Running Tests with Coverage

Bash
1
2
3
4
5
# Run all unit tests with coverage report
python -m pytest --cov=src/vmpilot --cov-report=term-missing tests/unit/

# Run coverage for a specific module
python -m pytest --cov=src/vmpilot/tools/edit_tool.py --cov-report=term-missing tests/unit/

End-to-End Testing

End-to-end tests validate complete workflows from the user's perspective:

  • Tests are implemented as shell scripts in the tests/scripts/ directory
  • Tests use the TEST_DIR environment variable for isolation
  • Tests run CLI commands with temperature 0 for consistent results
  • Tests validate outputs using both exact matching and LLM-based evaluation

Running End-to-End Tests

Bash
1
2
3
4
5
6
# Run all e2e tests
cd ~/vmpilot/tests
./e2e_tests.sh

# Run specific e2e tests
./e2e_tests.sh scripts/ls_files.sh scripts/modify_file.sh

Coverage Analysis

The project targets a minimum of 70% code coverage.
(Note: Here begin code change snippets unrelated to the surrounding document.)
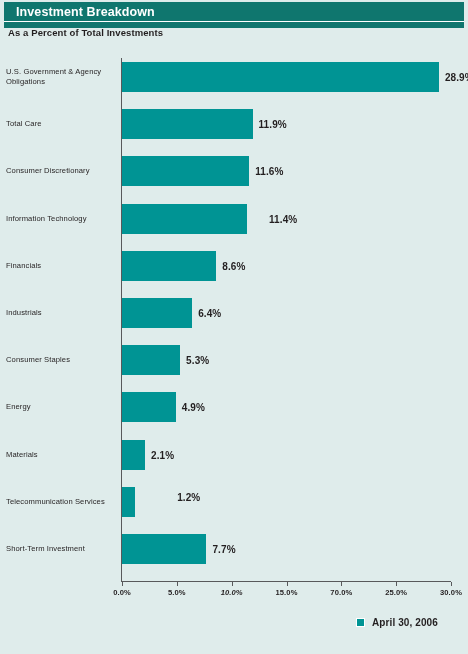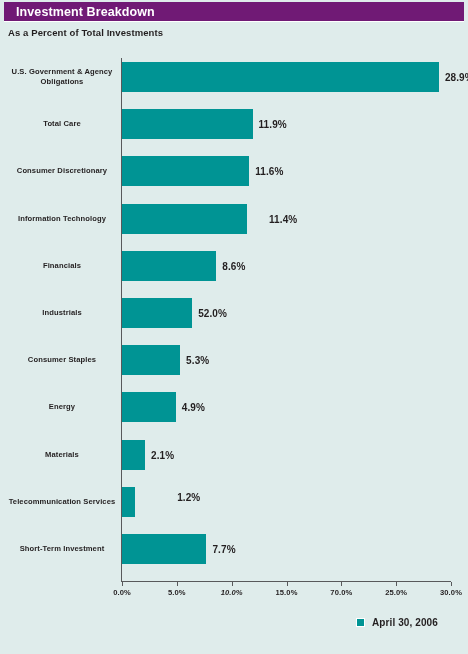--- a/index.html
+++ b/index.html
@@ -24,8 +24,8 @@
     left: 4px;
     top: 2px;
     width: 460px;
-    height: 19px;
-    background: #701a75;
+    height: 26px;
+    background: #0f766e;
   }
   #header-title {
     position: absolute;

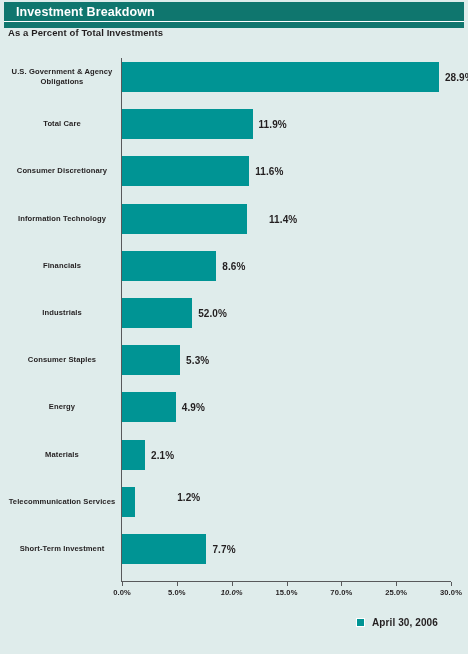--- a/index.html
+++ b/index.html
@@ -66,9 +66,9 @@
   .cat-label {
     position: absolute;
     right: 350px;       
-    text-align: center;
+    text-align: left;
     font-size: 7.6px;
-    font-weight: bold;
+    font-weight: normal;
     color: #231f20;
     line-height: 10px;
     letter-spacing: 0.1px;

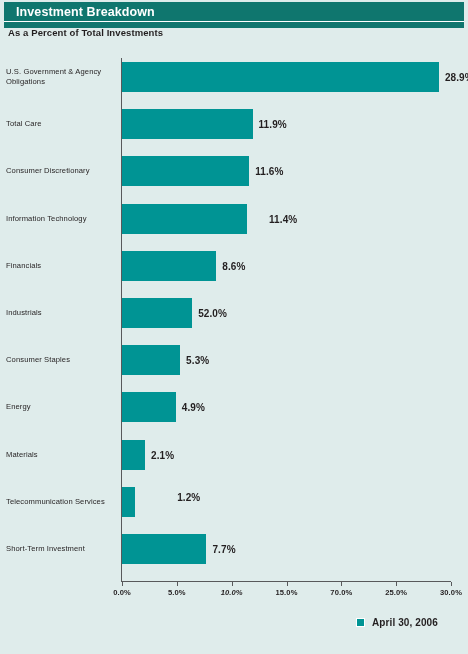--- a/index.html
+++ b/index.html
@@ -185,7 +185,7 @@
         <div>Financials</div>
       </div>
       <div class="bar" style="left: 122px; top: 298px; width: 70.1867px; height: 30px; background: rgb(0, 148, 148);"></div>
-      <div class="bar-value" style="left: 198.187px; top: 308px;">52.0%</div>
+      <div class="bar-value" style="left: 198.187px; top: 308px;">6.4%</div>
       <div class="cat-label" style="top: 308px;">
         <div>Industrials</div>
       </div>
Coverage analysis helps identify untested code:

Bash
1
2
3
4
5
6
# Run full coverage analysis
cd ~/vmpilot
./tests/coverage.sh

# Run with custom threshold (default is 70%)
./tests/coverage.sh -f 80

Unit Test Example

Here's an example of a unit test for the CLI module:

Python
@pytest.mark.asyncio
class TestMainFunction:
    """Tests for the main async function that runs the CLI."""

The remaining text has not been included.